Nel caso esaminato dalla Corte l'obbligato pur avendo omesso di corrispondere il cospicuo assegno di mantenimento aveva continuato a pagare i canoni di locazione della lussuosa casa coniugale. I giudici di legittimità hanno, pertanto, escluso che fosse ravvisabile la violazione della norma penale atteso che tra i mezzi minimi di sussistenza non poteva di certo ravvisarsi la disponibilità di un alloggio di lusso.

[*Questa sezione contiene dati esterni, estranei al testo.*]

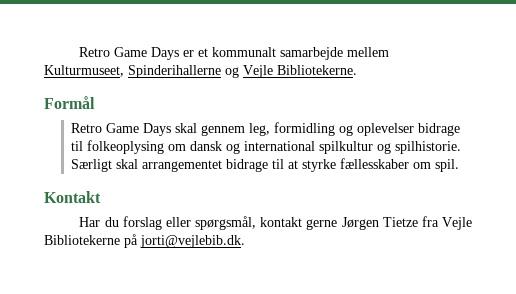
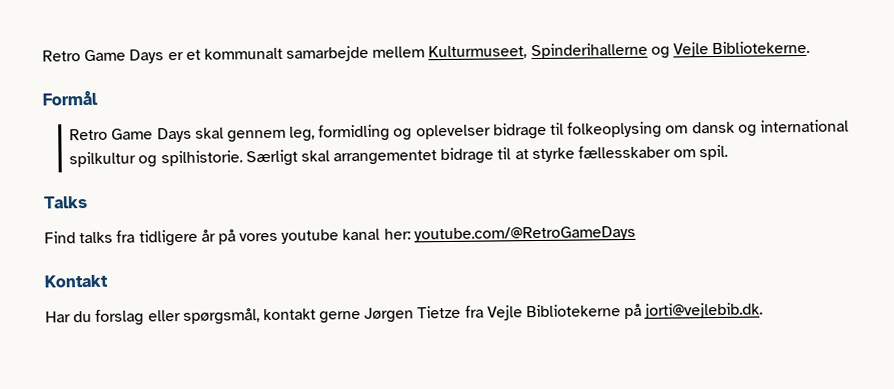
+ Talks
+ Find talks fra tidligere år på vores youtube kanal her: youtube.com/@RetroGameDays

I mezzi di sussistenza non si identificano con il concetto civilistico di alimenti poiché in quest'ultima nozione rientra ance ciò che è soltanto utile o conforme alla condizione dell'alimentando oltre che proporzionale alle sostanze dell'obbligato. Non sussiste poi alcuna correlazione tra mezzi di sussistenza e l'assegno di mantenimento fissato dal giudice civile in sede di separazione. La mancata o minore corresponsione dell'assegno stabilito dal giudice civile, infatti, non è sufficiente di per sé a dimostrare la responsabilità penale se non è accompagnata dalla prova che, in ragione dell'omissione, siano venuti meno i mezzi di sussistenza all'avente diritto tanto che il provvedimento del giudice civile non fa stato nel giudizio penale né in ordine alle condizioni dell'obbligato né per ciò che riguarda lo stato di bisogno dell'avente diritto. Per la configurabilità del reato in esame deve dimostrasi la sussistenza in concreto del duplice requisito dello stato di bisogno dell'avente diritto e della capacità economica dell'obbligato di fornire al primo i mezzi indispensabili per vivere.